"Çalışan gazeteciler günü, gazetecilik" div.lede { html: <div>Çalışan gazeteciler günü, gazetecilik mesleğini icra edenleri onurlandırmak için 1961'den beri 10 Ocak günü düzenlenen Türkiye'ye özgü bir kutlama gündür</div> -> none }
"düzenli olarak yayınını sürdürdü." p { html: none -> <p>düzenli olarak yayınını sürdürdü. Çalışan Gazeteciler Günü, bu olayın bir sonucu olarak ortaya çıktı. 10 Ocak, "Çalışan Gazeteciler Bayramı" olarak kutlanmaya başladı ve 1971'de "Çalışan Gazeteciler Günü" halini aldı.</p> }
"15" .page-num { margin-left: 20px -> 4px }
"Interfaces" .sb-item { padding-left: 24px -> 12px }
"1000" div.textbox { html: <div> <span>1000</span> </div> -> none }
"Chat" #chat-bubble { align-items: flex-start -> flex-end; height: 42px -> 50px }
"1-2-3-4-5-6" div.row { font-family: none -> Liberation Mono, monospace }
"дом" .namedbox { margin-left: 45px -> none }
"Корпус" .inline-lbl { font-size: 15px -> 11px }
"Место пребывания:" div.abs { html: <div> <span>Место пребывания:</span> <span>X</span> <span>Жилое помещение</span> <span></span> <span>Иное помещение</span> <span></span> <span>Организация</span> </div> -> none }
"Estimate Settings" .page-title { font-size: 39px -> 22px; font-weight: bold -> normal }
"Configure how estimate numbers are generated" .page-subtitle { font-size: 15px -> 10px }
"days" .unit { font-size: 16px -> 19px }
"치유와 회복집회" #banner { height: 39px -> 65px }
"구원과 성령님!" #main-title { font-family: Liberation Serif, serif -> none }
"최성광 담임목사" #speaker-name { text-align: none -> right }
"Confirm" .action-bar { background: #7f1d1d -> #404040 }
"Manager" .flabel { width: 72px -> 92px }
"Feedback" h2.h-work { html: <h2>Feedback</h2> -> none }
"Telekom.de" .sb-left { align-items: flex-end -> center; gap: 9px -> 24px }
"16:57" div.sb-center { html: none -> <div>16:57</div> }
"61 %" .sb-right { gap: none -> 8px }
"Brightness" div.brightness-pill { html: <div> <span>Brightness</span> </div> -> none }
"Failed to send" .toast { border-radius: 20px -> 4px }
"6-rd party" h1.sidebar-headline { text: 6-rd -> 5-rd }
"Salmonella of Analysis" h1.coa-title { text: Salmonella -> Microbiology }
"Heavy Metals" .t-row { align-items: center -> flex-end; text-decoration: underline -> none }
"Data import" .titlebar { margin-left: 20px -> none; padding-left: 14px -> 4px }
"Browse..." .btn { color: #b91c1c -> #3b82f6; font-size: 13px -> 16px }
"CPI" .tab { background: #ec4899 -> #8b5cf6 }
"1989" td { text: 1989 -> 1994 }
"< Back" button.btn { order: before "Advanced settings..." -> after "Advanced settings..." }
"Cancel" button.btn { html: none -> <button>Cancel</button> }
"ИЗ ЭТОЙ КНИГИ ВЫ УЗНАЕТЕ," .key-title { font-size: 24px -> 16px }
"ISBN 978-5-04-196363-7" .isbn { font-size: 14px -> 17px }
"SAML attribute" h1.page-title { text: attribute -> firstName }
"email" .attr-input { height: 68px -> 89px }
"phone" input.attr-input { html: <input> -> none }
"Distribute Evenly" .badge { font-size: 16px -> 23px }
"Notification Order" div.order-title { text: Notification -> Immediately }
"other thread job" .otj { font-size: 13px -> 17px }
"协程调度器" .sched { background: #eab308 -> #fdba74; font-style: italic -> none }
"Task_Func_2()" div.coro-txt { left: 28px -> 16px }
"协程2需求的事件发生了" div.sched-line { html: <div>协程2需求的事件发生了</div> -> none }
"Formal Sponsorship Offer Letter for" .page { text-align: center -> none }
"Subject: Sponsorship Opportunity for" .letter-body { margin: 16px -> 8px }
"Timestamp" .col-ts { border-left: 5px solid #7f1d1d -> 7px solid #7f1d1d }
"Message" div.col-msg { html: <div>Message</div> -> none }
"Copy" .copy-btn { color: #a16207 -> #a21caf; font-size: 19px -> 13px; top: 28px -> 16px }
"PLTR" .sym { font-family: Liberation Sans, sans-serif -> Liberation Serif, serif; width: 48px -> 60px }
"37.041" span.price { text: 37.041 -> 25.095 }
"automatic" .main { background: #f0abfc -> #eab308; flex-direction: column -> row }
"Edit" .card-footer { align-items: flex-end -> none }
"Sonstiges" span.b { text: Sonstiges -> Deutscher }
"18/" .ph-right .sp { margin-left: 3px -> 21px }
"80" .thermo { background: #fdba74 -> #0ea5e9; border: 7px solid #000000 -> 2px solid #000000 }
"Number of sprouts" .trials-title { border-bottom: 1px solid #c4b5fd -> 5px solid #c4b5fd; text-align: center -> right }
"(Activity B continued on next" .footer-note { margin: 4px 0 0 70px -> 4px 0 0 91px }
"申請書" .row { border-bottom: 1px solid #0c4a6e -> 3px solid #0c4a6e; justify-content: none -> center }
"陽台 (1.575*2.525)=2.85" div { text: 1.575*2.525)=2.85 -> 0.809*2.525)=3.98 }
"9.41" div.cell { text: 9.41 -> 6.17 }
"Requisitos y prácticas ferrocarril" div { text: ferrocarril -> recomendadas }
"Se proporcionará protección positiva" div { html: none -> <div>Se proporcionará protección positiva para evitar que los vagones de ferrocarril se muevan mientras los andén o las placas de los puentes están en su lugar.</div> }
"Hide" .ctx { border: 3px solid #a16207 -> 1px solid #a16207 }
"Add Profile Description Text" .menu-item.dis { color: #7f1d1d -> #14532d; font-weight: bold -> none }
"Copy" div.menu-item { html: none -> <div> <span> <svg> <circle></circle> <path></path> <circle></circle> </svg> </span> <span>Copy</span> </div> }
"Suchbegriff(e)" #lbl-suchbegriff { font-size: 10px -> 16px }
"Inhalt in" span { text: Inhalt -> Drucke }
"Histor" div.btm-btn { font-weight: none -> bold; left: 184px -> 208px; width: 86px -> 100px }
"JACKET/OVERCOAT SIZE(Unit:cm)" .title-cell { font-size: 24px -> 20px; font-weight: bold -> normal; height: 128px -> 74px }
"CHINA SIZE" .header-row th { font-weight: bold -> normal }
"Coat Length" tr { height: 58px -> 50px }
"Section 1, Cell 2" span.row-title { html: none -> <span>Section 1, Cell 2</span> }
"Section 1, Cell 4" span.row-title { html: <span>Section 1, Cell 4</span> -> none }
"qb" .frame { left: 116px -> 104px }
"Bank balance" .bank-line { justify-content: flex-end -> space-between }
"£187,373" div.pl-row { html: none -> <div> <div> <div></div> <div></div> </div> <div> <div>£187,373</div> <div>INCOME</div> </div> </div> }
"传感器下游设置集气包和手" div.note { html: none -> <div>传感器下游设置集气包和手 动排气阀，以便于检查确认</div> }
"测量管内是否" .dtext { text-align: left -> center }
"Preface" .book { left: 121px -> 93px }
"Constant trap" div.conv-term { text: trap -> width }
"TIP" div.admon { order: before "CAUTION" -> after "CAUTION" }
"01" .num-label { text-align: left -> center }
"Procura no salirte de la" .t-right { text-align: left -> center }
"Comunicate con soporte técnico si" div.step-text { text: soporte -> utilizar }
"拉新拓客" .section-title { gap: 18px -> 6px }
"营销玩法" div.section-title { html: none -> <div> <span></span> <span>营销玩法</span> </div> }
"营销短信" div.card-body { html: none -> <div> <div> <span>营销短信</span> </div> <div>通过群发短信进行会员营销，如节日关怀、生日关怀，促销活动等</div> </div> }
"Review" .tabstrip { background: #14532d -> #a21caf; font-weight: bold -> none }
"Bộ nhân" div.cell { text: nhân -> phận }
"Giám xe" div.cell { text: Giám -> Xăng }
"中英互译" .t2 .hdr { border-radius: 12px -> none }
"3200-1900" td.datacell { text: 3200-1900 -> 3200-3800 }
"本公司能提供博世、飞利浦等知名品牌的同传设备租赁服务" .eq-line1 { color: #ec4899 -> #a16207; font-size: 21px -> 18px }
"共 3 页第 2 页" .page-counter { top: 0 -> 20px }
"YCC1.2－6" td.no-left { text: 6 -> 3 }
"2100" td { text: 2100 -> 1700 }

__Problem to work on__
Write out, exactly as they appear, the lines from the one containing "no salirte de" through the last line of the records above, both included, and nothing more.

__Finished task__
"Procura no salirte de la" .t-right { text-align: left -> center }
"Comunicate con soporte técnico si" div.step-text { text: soporte -> utilizar }
"拉新拓客" .section-title { gap: 18px -> 6px }
"营销玩法" div.section-title { html: none -> <div> <span></span> <span>营销玩法</span> </div> }
"营销短信" div.card-body { html: none -> <div> <div> <span>营销短信</span> </div> <div>通过群发短信进行会员营销，如节日关怀、生日关怀，促销活动等</div> </div> }
"Review" .tabstrip { background: #14532d -> #a21caf; font-weight: bold -> none }
"Bộ nhân" div.cell { text: nhân -> phận }
"Giám xe" div.cell { text: Giám -> Xăng }
"中英互译" .t2 .hdr { border-radius: 12px -> none }
"3200-1900" td.datacell { text: 3200-1900 -> 3200-3800 }
"本公司能提供博世、飞利浦等知名品牌的同传设备租赁服务" .eq-line1 { color: #ec4899 -> #a16207; font-size: 21px -> 18px }
"共 3 页第 2 页" .page-counter { top: 0 -> 20px }
"YCC1.2－6" td.no-left { text: 6 -> 3 }
"2100" td { text: 2100 -> 1700 }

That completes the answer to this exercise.